Carrots to lure customers include thousands of dollars in prizes, gift cards and scratch cards, along with sale prices.

Violence has broken out in past years in the U.S. as crowds battle for the best deals.

Black Friday falls on the Friday after the U.S. Thanksgiving. It is seen as the date that retailers go into the black, meaning they start to be profitable. It is followed by Cyber Monday, on Dec. 2 this year.

Canada has seen Black Friday events expanding in the past five years, largely in response to cross-border shopping. Black Friday’s growth is moving into shopping territory previously claimed by Boxing Day.

The American-born shopping bonanza is increasing its presence as U.S. retailers set up in this country, said Mark Colgate, associate professor at UVic’s Peter B. Gustavson School of Business. “It’s a kick-start to the holiday season.”

Black Friday promotions are about getting customers through a retailer’s door and are bound to grow in Canada, Colgate said.

U.S. retailers in Canada include Target, one of the newest arrivals, which plans to have its stores open 7 a.m. to 11 p.m. on Black Friday.

In the run-up to Christmas, some retailers are getting a jump on Black Friday. Online shopping giant Amazon is posting daily specials in its Black Friday “deals week.”

Close to half of Canadian consumers, 47 per cent, plan to shop on Black Friday this year, an increase from 41 per cent last year, states a Pollara survey carried out for the 2013 BMO Holiday Spending Outlook. In B.C., 45 per cent of those surveyed said they will shop on Friday.

Shoppers anticipate spending an average of $292 on Black Friday, the report said.

“Canadian retailers are rising to the challenge of the lure of cross-border shopping, as they look to deal with the Canadian dollar still not far from parity, a significant — although narrowing — gap between Canadian and U.S. retail prices and the more generous duty-free limits,” said Doug Porter, chief economist, BMO Capital Markets.

But some retailers in the capital region are not buying into Black Friday.

Shop Local Victoria society has launched a Think Local First Victoria initiative to encourage residents to patronize local businesses. The organization is not carrying out a Black Friday campaign, said Teri Hustins, vice-president of Shop Local and co-owner of Oscar and Libby’s on Fort Street and in Market Square.

Black Friday is more of an event to drive people into malls and big-box retailers, she said. “With most of the Shop Local membership, we are all independent and the lines that we carry are unique to us.”
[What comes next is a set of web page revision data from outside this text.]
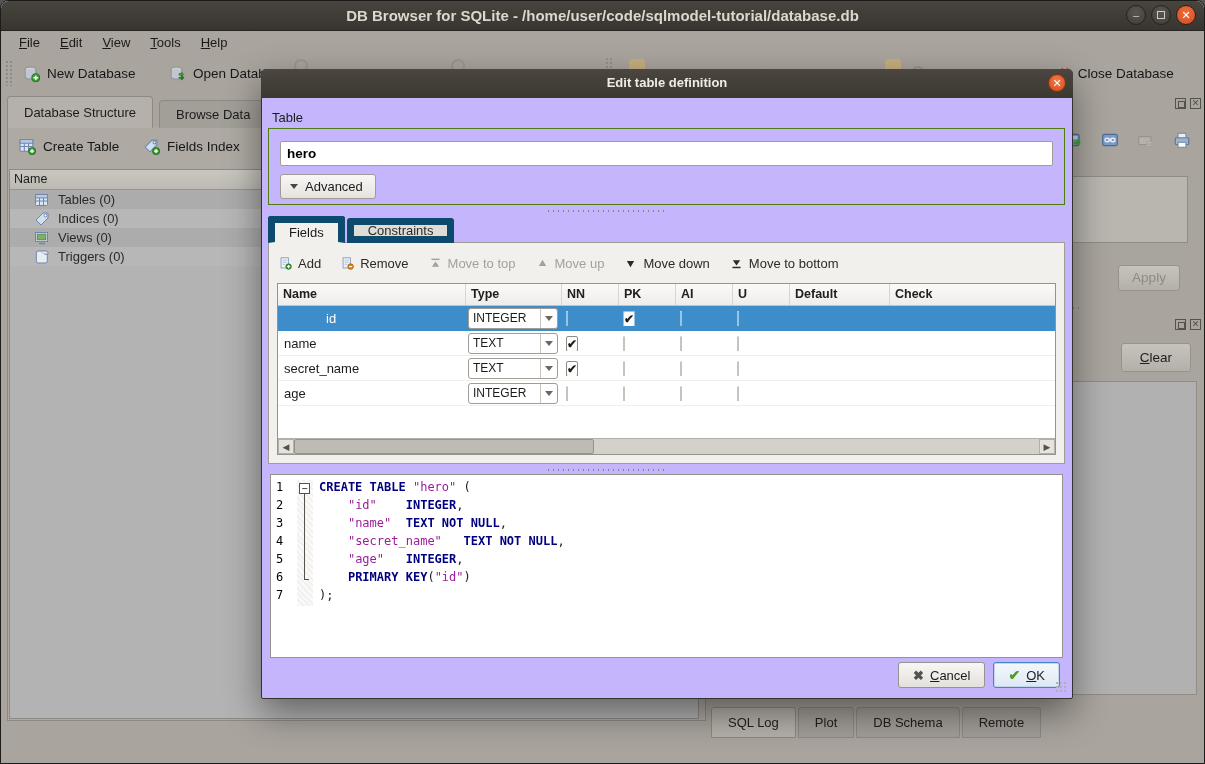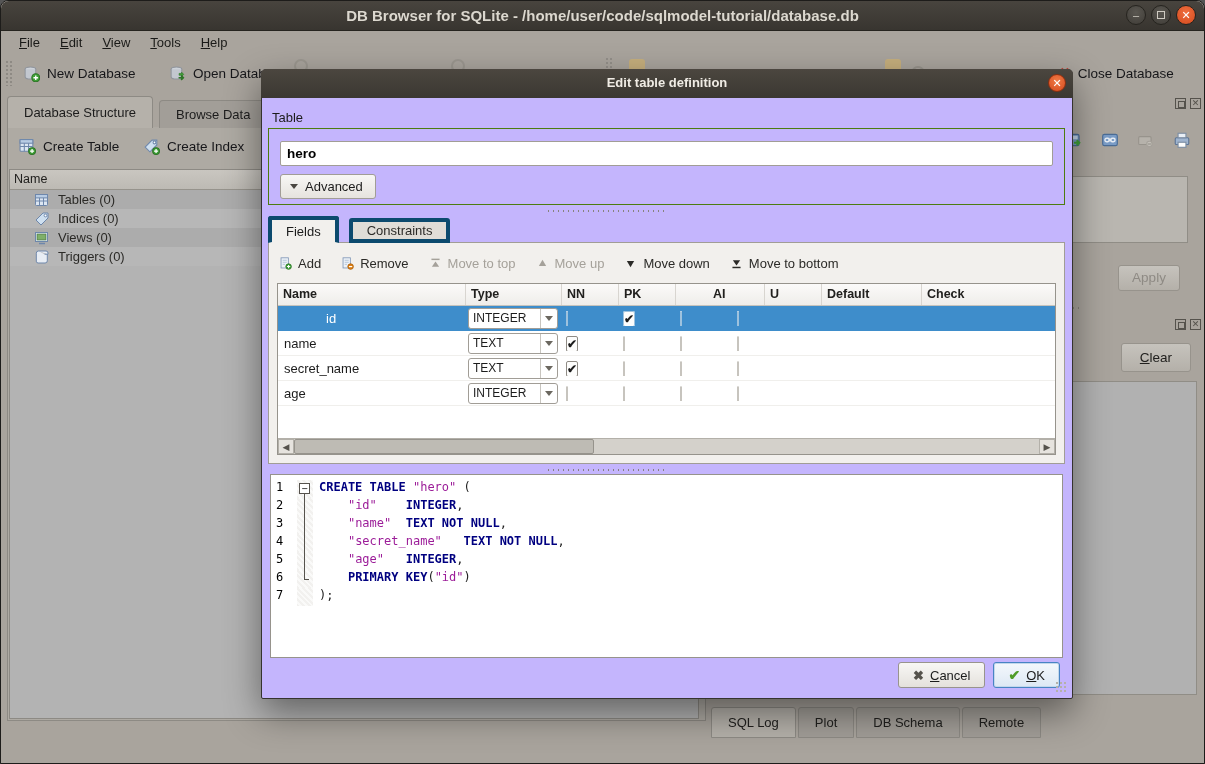--- a/index.html
+++ b/index.html
@@ -108,21 +108,21 @@
     border:1px solid #4d7c0f; border-radius:0; }
   #dlg-name-input { position:absolute; left:11px; right:11px; top:12px; height:25px;
     border:1px solid #a19d96; border-radius:2px; background:#fff; font-family:"Liberation Sans",sans-serif;
     font-size:13.5px; font-weight:bold; padding:0 6px; color:#000; }
   #dlg-advanced { position:absolute; left:11px; top:45px; width:96px; height:25px;
     background:linear-gradient(#f8f7f5,#e6e3de); border:1px solid #a19d96; border-radius:3px;
     display:flex; align-items:center; gap:7px; padding:0 9px; font-size:13px; }
   .tri-down { width:0; height:0; border-left:4px solid transparent; border-right:4px solid transparent;
     border-top:5px solid #4a4742; display:inline-block; }
   #dlg-tabs { position:absolute; left:6px; top:146px; display:flex; z-index:2; }
-  .dlg-tab { padding:0 14px; border:4px solid #0c4a6e; border-radius:3px 3px 0 0; margin-right:10px;
+  .dlg-tab { padding:0 14px; border:7px solid #0c4a6e; border-radius:3px 3px 0 0; margin-right:2px;
     display:flex; align-items:center; }
   .dlg-tab.active { background:#f2f0ed; height:27px; border-bottom:1px solid #f2f0ed; }
   .dlg-tab:not(.active) { background:#e0ddd7; height:25px; margin-top:2px; color:#2b2a27; }
   #dlg-pane { position:absolute; left:6px; right:7px; top:172px; height:222px;
     border:1px solid #a19d96; background:#f2f0ed; }
   #fields-toolbar { position:absolute; left:10px; top:7px; height:26px; display:flex; gap:20px; align-items:center; }
   .ftb-btn { display:flex; align-items:center; gap:6px; font-size:13px; color:#1c1c1c; }
   .ftb-btn.disabled { color:#a5a19a; }
   .ftb-icon { width:13px; height:13px; display:flex; align-items:center; justify-content:center; }
 
@@ -253,21 +253,21 @@
         </svg></span>
     <span>Create Table</span>
   </div>
   <div class="panel-btn" id="btn-create-index">
     <span class="tb-icon"><svg width="100%" height="100%" viewBox="0 0 16 16" xmlns="http://www.w3.org/2000/svg">
           <path d="M2 8.5 L8.5 2 h4.5 v4.5 L6.5 13 Z" fill="#cfe0f0" stroke="#6e87ab"></path>
           <circle cx="10.8" cy="4.2" r="1.3" fill="#fff" stroke="#6e87ab"></circle>
           <circle cx="12.3" cy="12.3" r="3.2" fill="#3fa037" stroke="#2c7526"></circle>
           <path d="M12.3 10.4 v3.8 M10.4 12.3 h3.8" stroke="#fff" stroke-width="1.2"></path>
         </svg></span>
-    <span>Create Index</span>
+    <span>Fields Index</span>
   </div>
   <div id="tree">
     <div id="tree-header">Name</div>
     <div id="tree-rows">
         <div class="tree-row alt0">
           <span class="tree-icon"><svg width="100%" height="100%" viewBox="0 0 16 16" xmlns="http://www.w3.org/2000/svg">
               <rect x="1.5" y="2.5" width="12" height="11" rx="1" fill="#dce6f2" stroke="#6e87ab"></rect>
               <rect x="1.5" y="2.5" width="12" height="3.4" fill="#b8cce4" stroke="#6e87ab"></rect>
               <path d="M1.5 9 h12 M5.5 5.9 v7.6 M9.5 5.9 v7.6" stroke="#6e87ab"></path>
             </svg></span>
@@ -433,21 +433,21 @@
             </span>
             <span>Move to bottom</span>
           </div>
         </div>
       <div id="fields-table">
         <div id="ft-header">
             <div class="hcell" style="width: 188px;">Name</div>
             <div class="hcell" style="width: 96px;">Type</div>
             <div class="hcell" style="width: 57px;">NN</div>
             <div class="hcell" style="width: 57px;">PK</div>
-            <div class="hcell" style="width: 57px; margin-left: 32px;">AI</div>
+            <div class="hcell" style="width: 57px;">AI</div>
             <div class="hcell" style="width: 57px;">U</div>
             <div class="hcell" style="width: 100px;">Default</div>
             <div class="hcell" style="flex: 1 1 0%; border-right: none;">Check</div>
           </div>
         <div id="ft-rows">
             <div class="f-row selected">
               <div class="fcell name" style="width: 188px; padding-left: 48px;">id</div>
               <div class="fcell" style="width: 96px;">
                 <div class="combo">
                   <span class="combo-text">INTEGER</span>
The Downtown Victoria Business Association is not mounting a Black Friday promotion either, but has other attractions — such as ferris-wheel rides and free horse-drawn carriage rides — to draw people to the city centre, said Ken Kelly, association general manager.

A number of Vancouver business associations are staging Black Friday promotions, but Victoria is more buffered from cross-border shopping than the Lower Mainland. However, “no one is buffered from online shopping,” Kelly said.